A ces mots, les yeux de la jeune femme s'ouvrirent tout grands et elle croisa les mains sur son ventre.
— Où est ton mari ?
Elle se détourna pour regarder la mer et dit :
— Il est là-bas. Il viendra bientôt nous chercher. Puis se tournant vers lui, elle ajouta : il est très fort.
Mais ses paroles étaient aussi fragiles que la glace sur le bord d'une mare et Shuganan comprit la vérité.
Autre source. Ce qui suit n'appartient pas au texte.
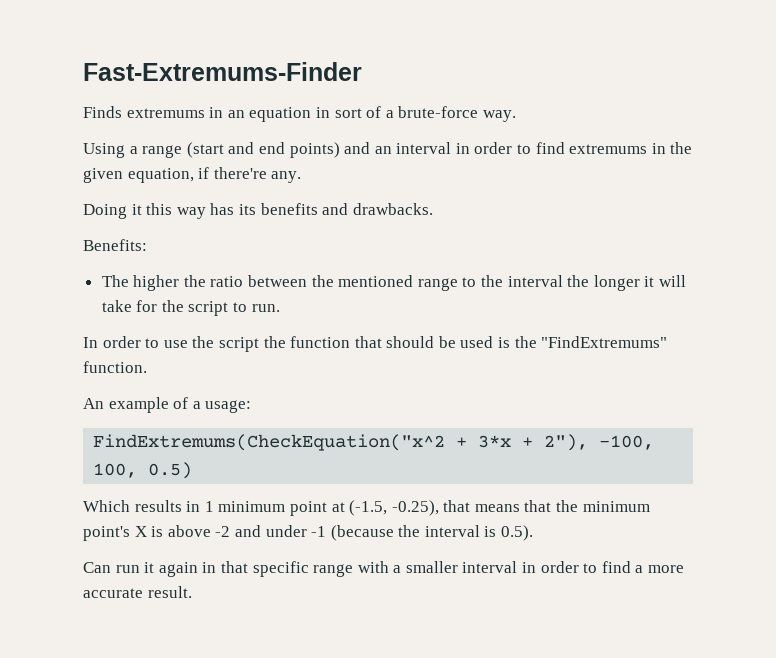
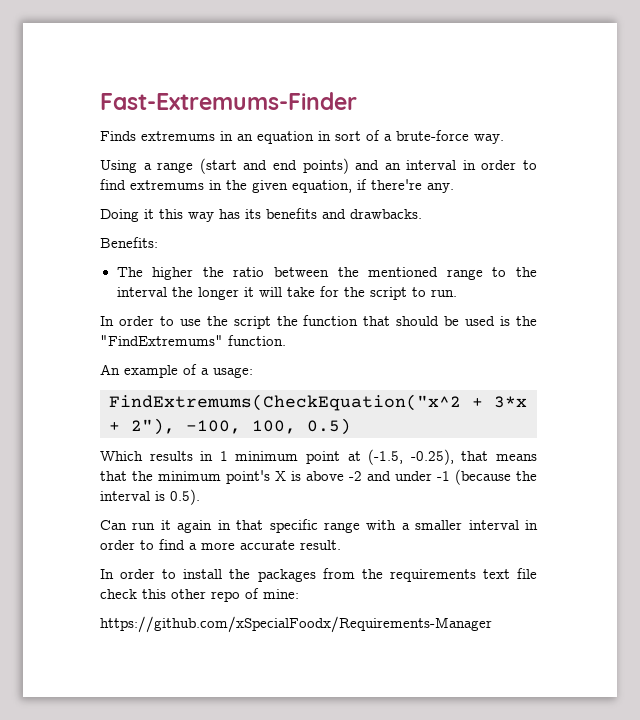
+ In order to install the packages from the requirements text file check this other repo of mine:
+ https://github.com/xSpecialFoodx/Requirements-Manager

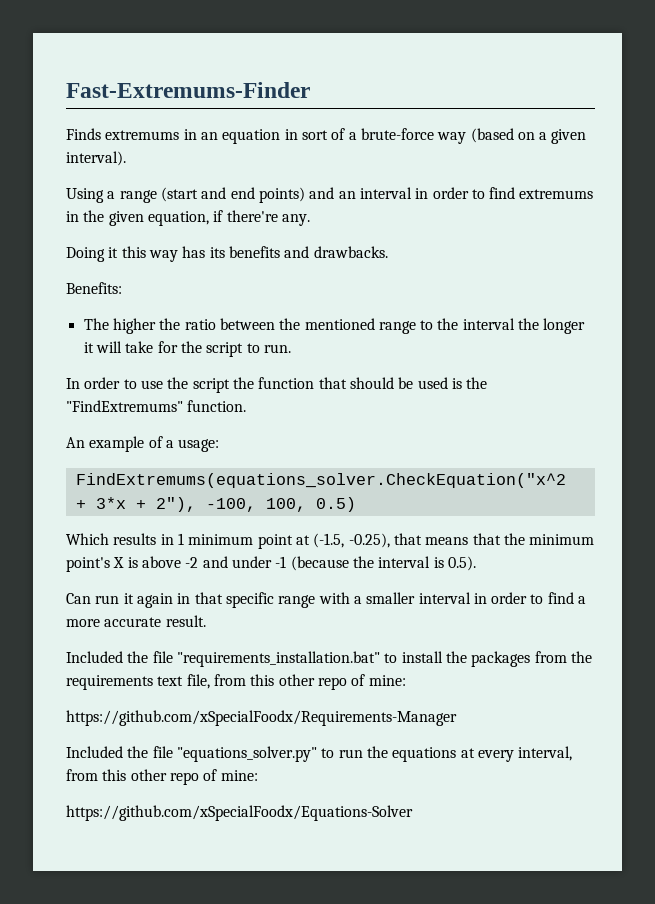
- Finds extremums in an equation in sort of a brute-force way.
+ Finds extremums in an equation in sort of a brute-force way (based on a given interval).
- FindExtremums(CheckEquation("x^2 + 3*x + 2"), -100, 100, 0.5)
+ FindExtremums(equations_solver.CheckEquation("x^2 + 3*x + 2"), -100, 100, 0.5)
- In order to install the packages from the requirements text file check this other repo of mine:
+ Included the file "requirements_installation.bat" to install the packages from the requirements text file, from this other repo of mine:
+ Included the file "equations_solver.py" to run the equations at every interval, from this other repo of mine:
+ https://github.com/xSpecialFoodx/Equations-Solver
Cette femme n'avait pas de mari et d'une façon ou d'une autre cela faisait partie de son chagrin.
— Si cela ne doit pas le contrarier, dit Shuganan avec précaution, toi et l'enfant pouvez passer la nuit dans mon ulaq.
Mais la jeune femme secoua la tête.
— Alors, installe-toi. Je t'apporterai de quoi manger.
— J'ai des provisions.
— Dans ce cas nous ferons une petite fête.
Chagak regarda le vieil homme s'éloigner lentement vers le haut du rivage. Pour une raison inconnue, elle n'avait pas peur de lui. Il paraissait avoir la sagesse d'un shaman, mais non l'autorité exigeante de celui-ci.
Elle déballa ses provisions et les posa sur l'herbe au-dessus de la ligne de la marée, puis elle tira l'embarcation sur le sable et la retourna en l'attachant avec une corde faite de lianes afin qu'elle ne soit pas emportée par le vent. Elle installa ensuite des fourrures en dessous, constituant ainsi un abri pour la nuit.